▶ [Task prompt]: In the records below, pick out all lines containing the word "weight".

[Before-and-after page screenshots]
▶

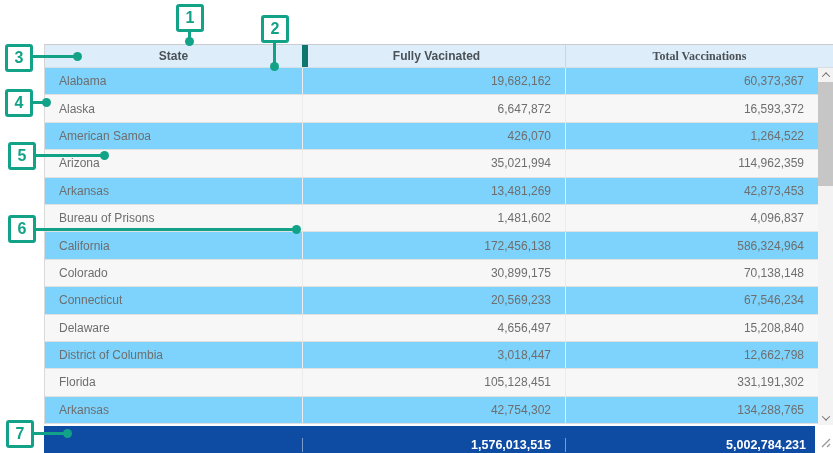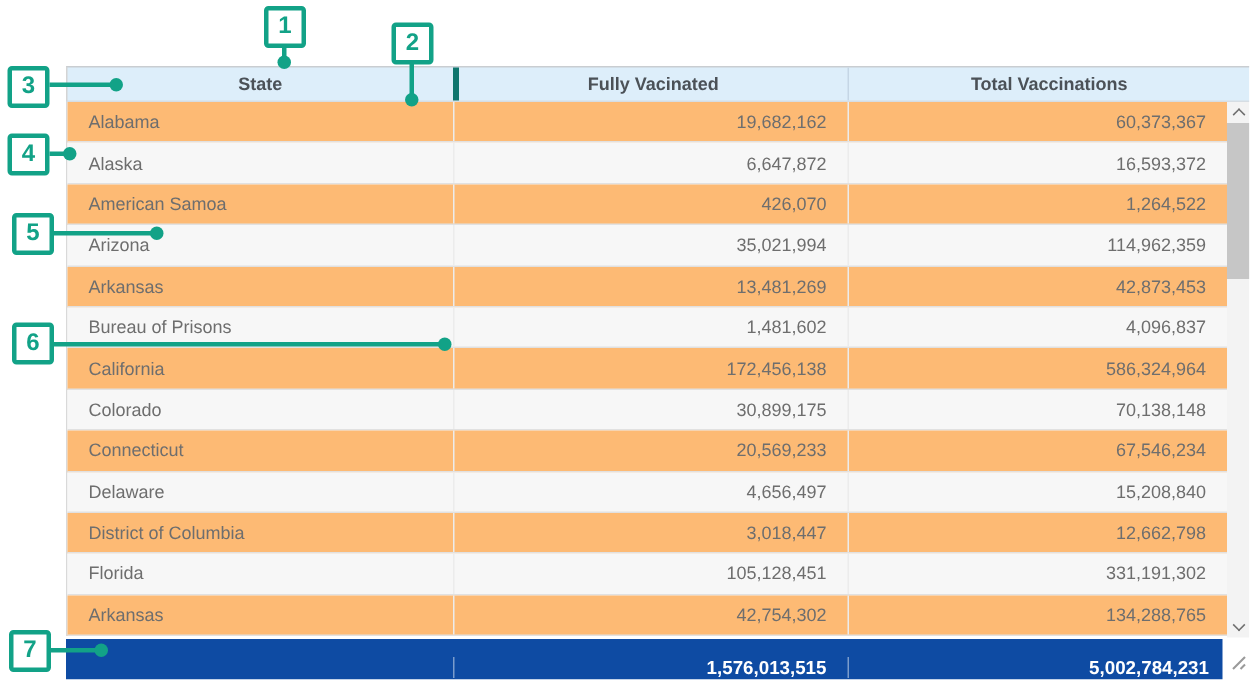--- a/index.html
+++ b/index.html
@@ -13,27 +13,27 @@
   .tbl-header{
     position:absolute;left:44px;top:44px;width:789px;height:24px;box-sizing:border-box;
     background:var(--header-bg);border-top:1px solid #c9cdd1;border-left:1px solid #d4d4d4;
     border-bottom:1px solid #d6dde3;display:flex;
   }
   .tbl-header .hcell{
     display:flex;align-items:center;justify-content:center;
     font-size:12px;font-weight:bold;color:var(--header-text);box-sizing:border-box;
   }
   .hcell.c1{width:257px;}
-  .hcell.c2{width:263px;border-left:4px solid #0f766e;}
-  .hcell.c3{flex:1;border-left:1px solid #c5d6e5;}
+  .hcell.c2{width:263px;border-left:6px solid #0f766e;}
+  .hcell.c3{flex:1;border-left:1px solid #c5d6e5;font-family:Liberation Serif, serif;}
   .tbl-body{
     position:absolute;left:44px;top:68px;width:774px;height:356px;box-sizing:border-box;
     border-left:1px solid #d9d9d9;display:flex;flex-direction:column;background:#fff;
   }
-  .trow{flex:1;display:flex;box-sizing:border-box;border-bottom:1px solid var(--row-border);background:#fdba74;}
+  .trow{flex:1;display:flex;box-sizing:border-box;border-bottom:1px solid var(--row-border);background:#7dd3fc;}
   .trow:nth-child(even){background:var(--alt-row);}
   .tcell{display:flex;align-items:center;font-size:12px;color:var(--cell-text);box-sizing:border-box;}
   .tcell.state{width:257px;padding-left:14px;}
   .tcell.num1{width:263px;justify-content:flex-end;padding-right:14px;border-left:1px solid #ececec;}
   .tcell.num2{flex:1;justify-content:flex-end;padding-right:14px;border-left:1px solid #ececec;}
   
   .summary{
     position:absolute;left:44px;top:426px;width:771px;height:37px;background:var(--summary-bg);
     display:flex;color:#ffffff;font-weight:bold;font-size:12.5px;box-sizing:border-box;align-items:center;
   }

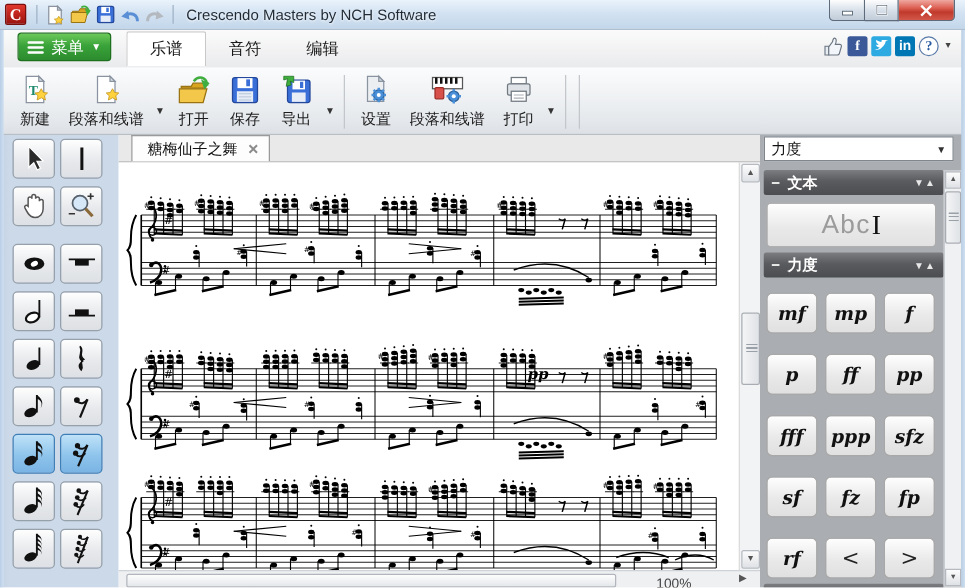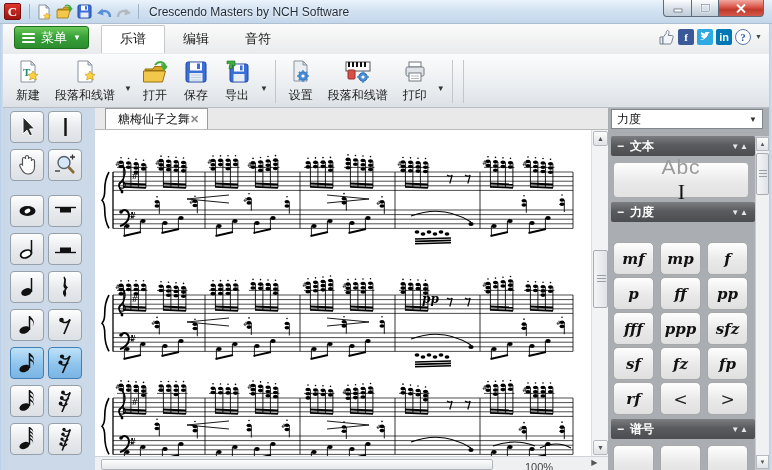--- a/index.html
+++ b/index.html
@@ -62,21 +62,21 @@
     background:linear-gradient(#fefefe,#e7e9ec 55%,#dde0e4);display:inline-flex;align-items:center;justify-content:center;
     margin:0 4px 6px 0;vertical-align:top;}
   .tool.sel{background:linear-gradient(#bfe2f8,#8ec4ec 55%,#7ab4e4);border-color:#3f7fb7;}
   .toolgap{height:8px;}
 
   
   .center{position:absolute;left:95px;top:108px;width:513px;height:362px;background:#fff;}
   .doctabs{position:absolute;left:0;top:0;width:513px;height:22px;background:#e9e9e9;
     border-bottom:1px solid #b9b9b9;display:flex;align-items:flex-end;}
   .doctab{height:21px;margin-left:10px;padding:0 8px 0 12px;background:#fdfdfd;border:1px solid #9a9a9a;border-bottom:none;
-    display:flex;align-items:center;gap:0;font-size:12px;color:#111;}
+    display:flex;align-items:center;gap:8px;font-size:12px;color:#111;}
   .doctab-close{color:#8b8b8b;font-size:11px;font-weight:bold;}
   .score-wrap{position:absolute;left:0;top:22px;width:496px;height:326px;background:#fff;overflow:hidden;}
   .pp-mark{position:absolute;font-family:"DejaVu Serif",serif;font-style:italic;font-weight:bold;
     font-size:12px;color:#000;}
   .vscroll{position:absolute;left:496px;top:22px;width:17px;height:326px;background:#f2f3f4;border-left:1px solid #dcdcdc;}
   .varrow{position:absolute;left:1px;width:15px;height:15px;background:linear-gradient(#fcfcfc,#dfe2e6);
     border:1px solid #b6bac0;border-radius:2px;color:#555;font-size:7px;line-height:13px;text-align:center;}
   .vthumb{position:absolute;left:1px;top:120px;width:15px;height:58px;background:linear-gradient(90deg,#f4f5f6,#dfe2e6);
     border:1px solid #a9adb3;border-radius:2px;}
   .grip{position:absolute;left:3px;top:50%;width:9px;height:8px;margin-top:-4px;
@@ -92,24 +92,24 @@
   .rightpanel{position:absolute;left:608px;top:108px;width:164px;height:362px;background:#aaadb1;}
   .palette-select{position:absolute;left:3px;top:1px;width:152px;height:20px;background:#fff;
     border:1px solid #7f868d;display:flex;align-items:center;font-size:12px;color:#111;padding-left:5px;}
   .palette-select .sel-caret{margin-left:auto;margin-right:5px;font-size:8px;color:#333;}
   .panelbody{position:absolute;left:0;top:24px;width:147px;height:338px;overflow:hidden;padding:0 0 0 3px;}
   .sechead{height:20px;margin-top:4px;background:linear-gradient(#7b7d80,#595b5e 45%,#4b4d50);
     border-radius:2px;display:flex;align-items:center;color:#fff;font-size:12px;font-weight:bold;padding:0 6px;}
   .sechead .minus{margin-right:6px;font-weight:bold;}
   .sechead .updown{margin-left:auto;font-size:8px;letter-spacing:1px;color:#e8e8e8;}
   .abc-button{margin:6px 4px 4px 2px;height:36px;width:136px;background:linear-gradient(#fefefe,#e8e8e8 60%,#e2e2e2);
-    border:1px solid #adadad;border-radius:4px;display:flex;align-items:center;justify-content:center;flex-direction:column;}
+    border:1px solid #adadad;border-radius:4px;display:flex;align-items:center;justify-content:center;}
   .abc-label{font-size:21px;color:#9b9b9b;letter-spacing:1px;}
   .ibeam{font-family:"Liberation Serif",serif;font-size:22px;color:#111;margin-left:1px;}
-  .dyn-grid{margin:20px 0 0 2px;display:grid;grid-template-columns:repeat(3,41px);grid-auto-rows:33px;gap:2px 6px;}
+  .dyn-grid{margin:12px 0 0 2px;display:grid;grid-template-columns:repeat(3,41px);grid-auto-rows:33px;gap:16px 6px;}
   .dynbtn{background:linear-gradient(#fefefe,#e9e9e9 55%,#e0e0e0);border:1px solid #a8a8a8;border-radius:5px;
     display:flex;align-items:center;justify-content:center;
     font-family:"DejaVu Serif",serif;font-style:italic;font-weight:bold;font-size:15px;color:#111;}
   .dynbtn.wedge{font-style:normal;font-weight:normal;font-size:17px;transform:none;color:#222;}
   .clef-row{margin:6px 0 0 2px;display:grid;grid-template-columns:repeat(3,41px);grid-auto-rows:33px;gap:6px;}
   .pscroll{position:absolute;right:2px;top:28px;width:15px;height:334px;background:#f0f1f2;border:1px solid #c9ccd0;}
   .parrow{position:absolute;left:0;width:13px;height:14px;background:linear-gradient(#fcfcfc,#dfe2e6);
     border:1px solid #b6bac0;color:#555;font-size:6px;line-height:12px;text-align:center;}
   .pthumb{position:absolute;left:0;top:16px;width:13px;height:42px;background:linear-gradient(90deg,#f4f5f6,#dfe2e6);
     border:1px solid #a9adb3;border-radius:2px;}
@@ -186,22 +186,22 @@
     <div class="menu-button">
       <span class="hamburger">
           <i></i>
           <i></i>
           <i></i>
         </span>
       <span>菜单</span>
       <span class="menu-caret">▼</span>
     </div>
     <div class="tab active"><span>乐谱</span></div>
+    <div class="tab"><span>音符</span></div>
     <div class="tab"><span>编辑</span></div>
-    <div class="tab"><span>音符</span></div>
     <div class="social">
       <svg width="17" height="16" viewBox="0 0 17 16">
         <path d="M2,8 h3 v7 h-3 z" fill="#e8edf3" stroke="#6b7683" stroke-width="0.9"></path>
         <path d="M5,8.5 l3,-4 c0.3,-1.5 0.4,-3 1.6,-3 c1.2,0 1.6,1.4 1.2,3.2 l-0.5,1.8 h3.5 c1,0 1.6,0.8 1.3,1.7 l-1.6,5.6 c-0.2,0.7 -0.8,1.2 -1.6,1.2 h-6.9 z" fill="#f2f5f9" stroke="#6b7683" stroke-width="0.9"></path>
       </svg>
       <div class="sicon fb">f</div>
       <div class="sicon tw">
         <svg width="11" height="9" viewBox="0 0 11 9">
           <path d="M0.5,8 C2.5,8 4,7.5 5.5,6 C8,3.8 8.5,2 8.5,1 L10.5,0.6 L8.8,0.2 L10,-0.8 L8.2,-0.3 C6.5,-1.5 5,-0.5 5.2,1.5 C3.5,1.5 2,0.8 1,-0.2 C0.5,1.5 1.5,3 3,3.6 C2,4 1.5,4 0.8,3.8 C1.2,5.2 2.5,5.8 3.8,5.9 C2.8,6.9 1.8,7.4 0.5,7.4 Z" fill="#fff"></path>
         </svg>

◀

▶ [Written answer]:
     font-size:12px;font-weight:bold;color:var(--header-text);box-sizing:border-box;
     display:flex;color:#ffffff;font-weight:bold;font-size:12.5px;box-sizing:border-box;align-items:center;
   .doctab-close{color:#8b8b8b;font-size:11px;font-weight:bold;}
   .pp-mark{position:absolute;font-family:"DejaVu Serif",serif;font-style:italic;font-weight:bold;
     border-radius:2px;display:flex;align-items:center;color:#fff;font-size:12px;font-weight:bold;padding:0 6px;}
   .sechead .minus{margin-right:6px;font-weight:bold;}
     font-family:"DejaVu Serif",serif;font-style:italic;font-weight:bold;font-size:15px;color:#111;}
   .dynbtn.wedge{font-style:normal;font-weight:normal;font-size:17px;transform:none;color:#222;}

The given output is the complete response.